If they aren't equal collaborators, it is doubly unfair to ask them to make art for you until after the game is completely designed. You need to know there won't be rework, and that certain cards won't be thrown out after the artwork is done, or that you won't suddenly need a dozen new cards with their own unique artwork. If you ask someone now for help, will you be able to give them the exact requirements - number of pieces, sizes, content, level of detail?

After all that, if you aren't willing to spend money... think about bartering. I've done this successfully several times, trading my skills (web design and financial planning) in exchange for their skills (sketches and graphic art). For example, can you build computers from scratch? It's cheaper than going the prebuilt way, and lots of artists need up-to-date computers and you could save them a couple hundred dollars. Artists also need online portfolio websites, but not all of them are inclined to learn how to set one up.
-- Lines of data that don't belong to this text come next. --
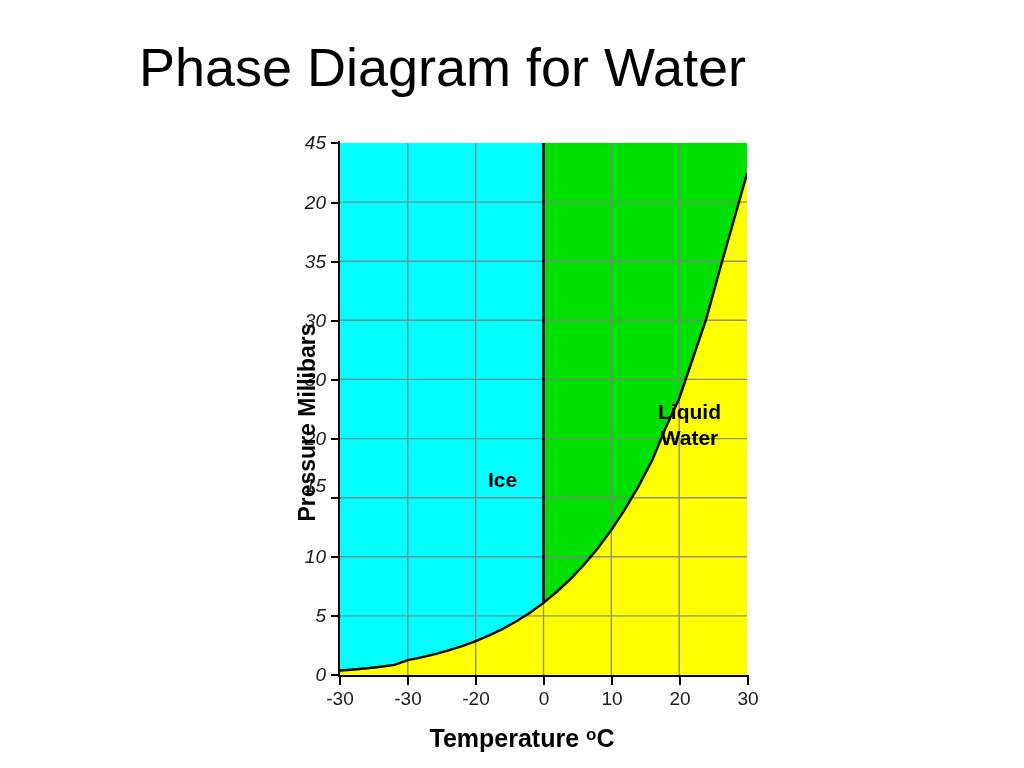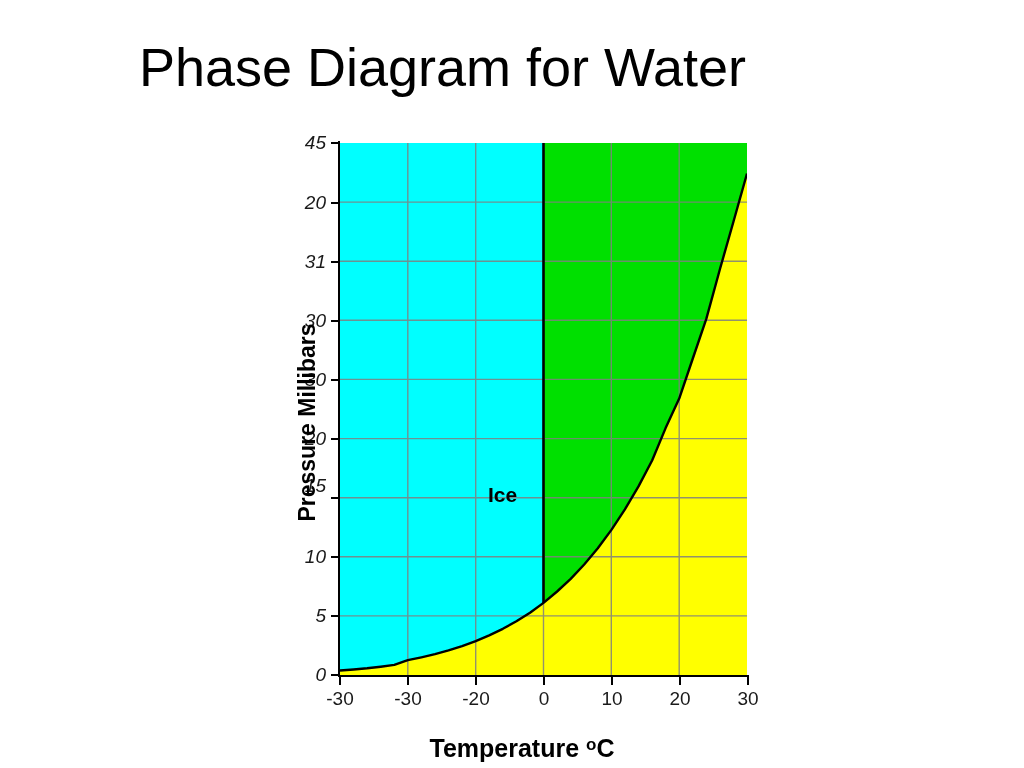"31" div.tick-label { text: 31 -> 35 }
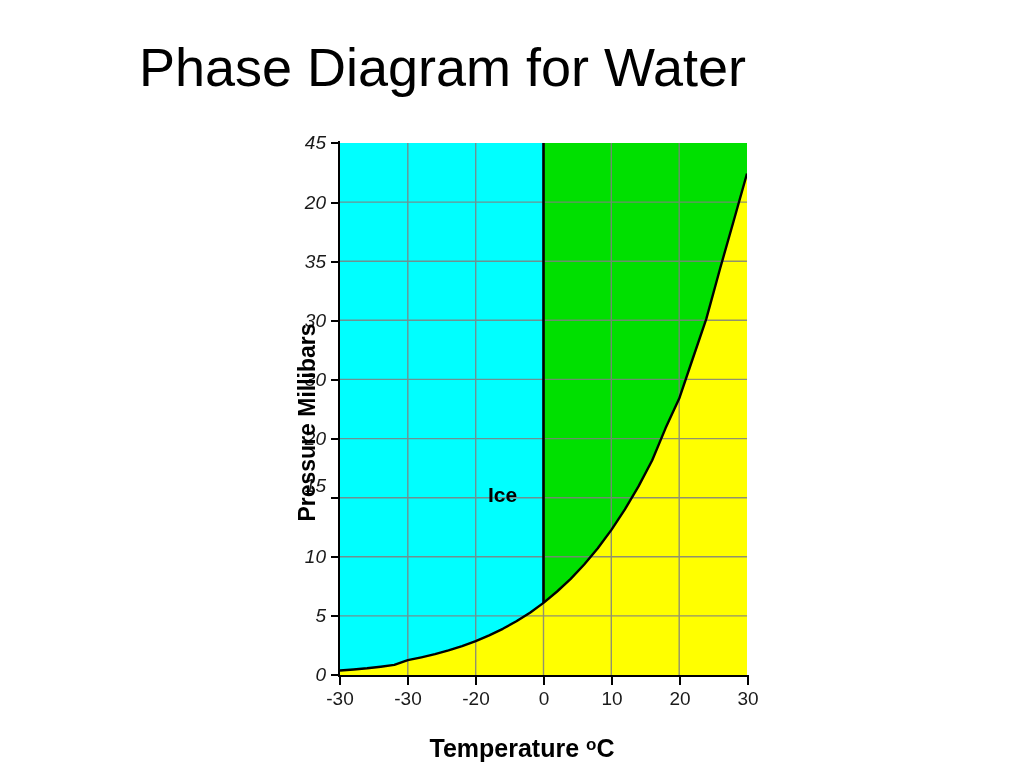"Liquid" div.region-label { html: none -> <div> <div>Liquid</div> <div>Water</div> </div> }
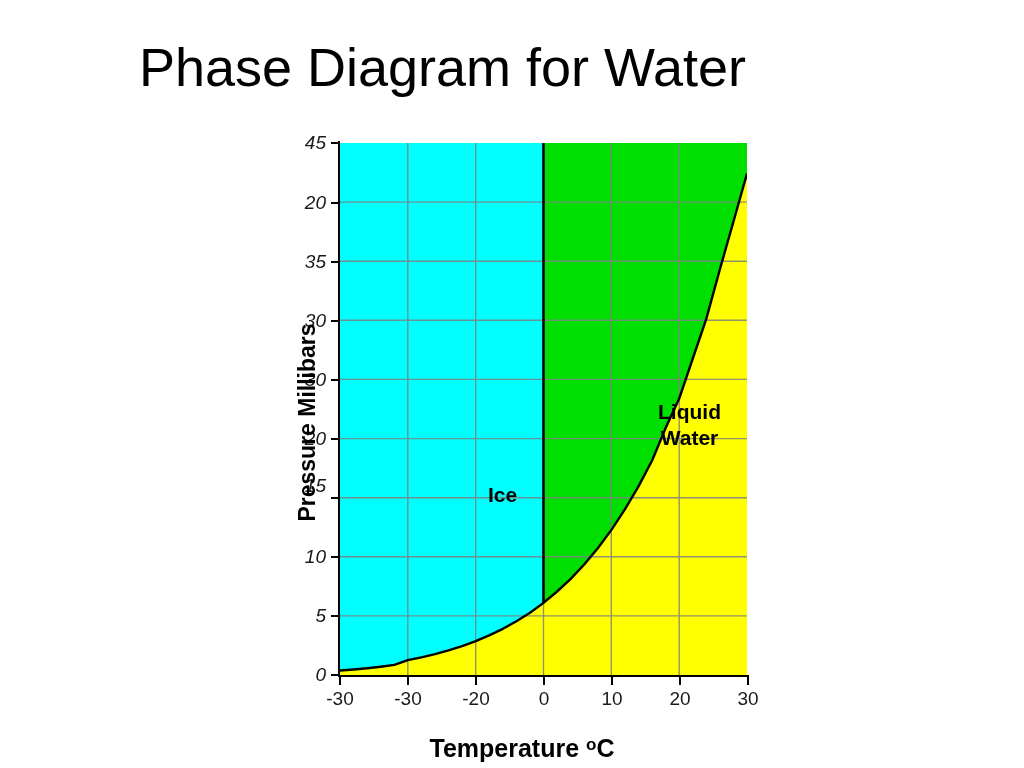"Ice" #label-ice { top: 339px -> 324px }
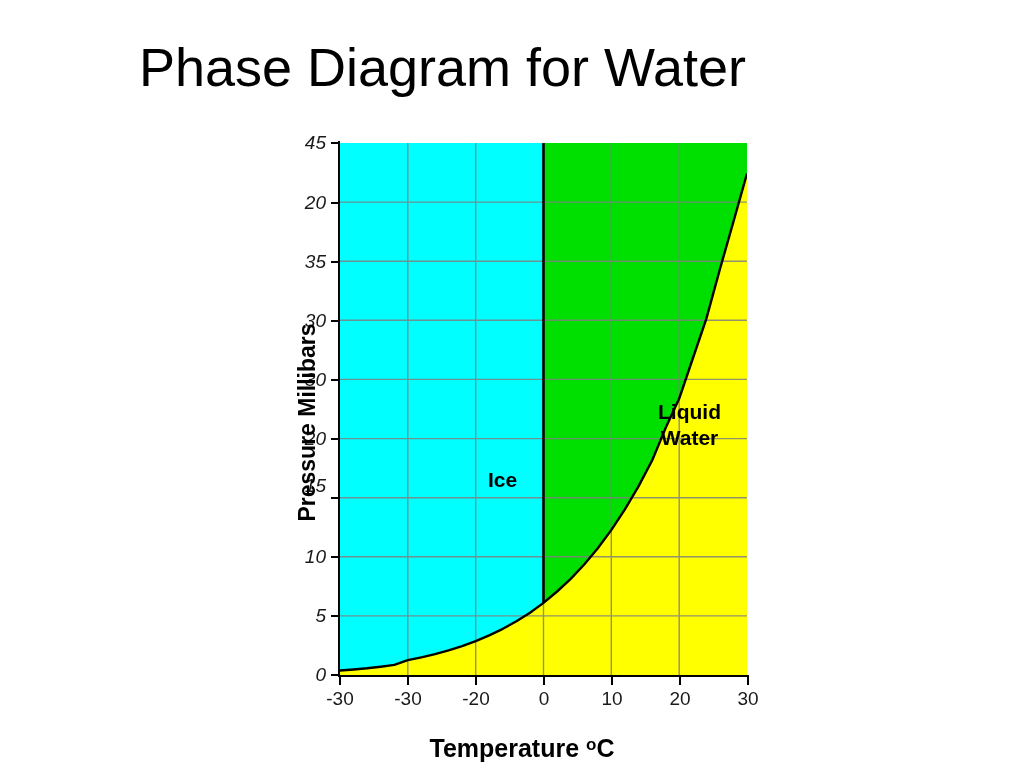"Temperature oC" #x-axis-title { margin-top: 10px -> none }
If you have any friends who are artists, think about setting up a less formal bartering with them... I've traded homemade food, lent out my projector and game consoles, let another person store some furniture in my storage unit, and taught someone basic programming, all in exchange for their skills (building my computer, piano lessons, custom artwork, help moving furniture, etc.).

You are asking someone to make a major time investment in your work, so it's only fair that you see if you can make a major time investment in something that matters to them.
posted by subject_verb_remainder at 2:38 PM on September 3, 2011


These are supposedly pictures of pre-Alpha playtest cards from Magic: the Gathering.

If your game is good, it will be good because of mechanics. Artwork, backstory, flavor text, genre of setting, names of concepts, characters etc are all subject to editing.
posted by aeschenkarnos at 1:31 AM on September 4, 2011


Best answer: I'm an artist. There's a few games my various friends have put together that we've talked about me doing art for but nothing's ever come of it. I'd probably do it for cheap for them in exchange for a share of the profits, if any, and a chunk of stock to flog at my table when I go to cons, but we've never sat down and talked turkey about it.

If you want to try the Kickstarter idea mentioned above, persuade an artist to do just enough pretty pieces to make a good photo for the page so you can say "this is what it will look like IF the kickstarter comes off". Where persuasion equals whatever works for the artist in particular - future favors owed, a chunk of the profits, cold hard cash, trade for something you can do, blowjobs, whatever you work out with them.

Magic: The Gathering got most of its initial art on the "not very much money up front + a cut of any profits" deal. Obviously those artists ended up pretty damn happy they sunk some time into their buddy Richard's game.

Also you might have some luck posting in the "projects" section of DeviantArt's forums.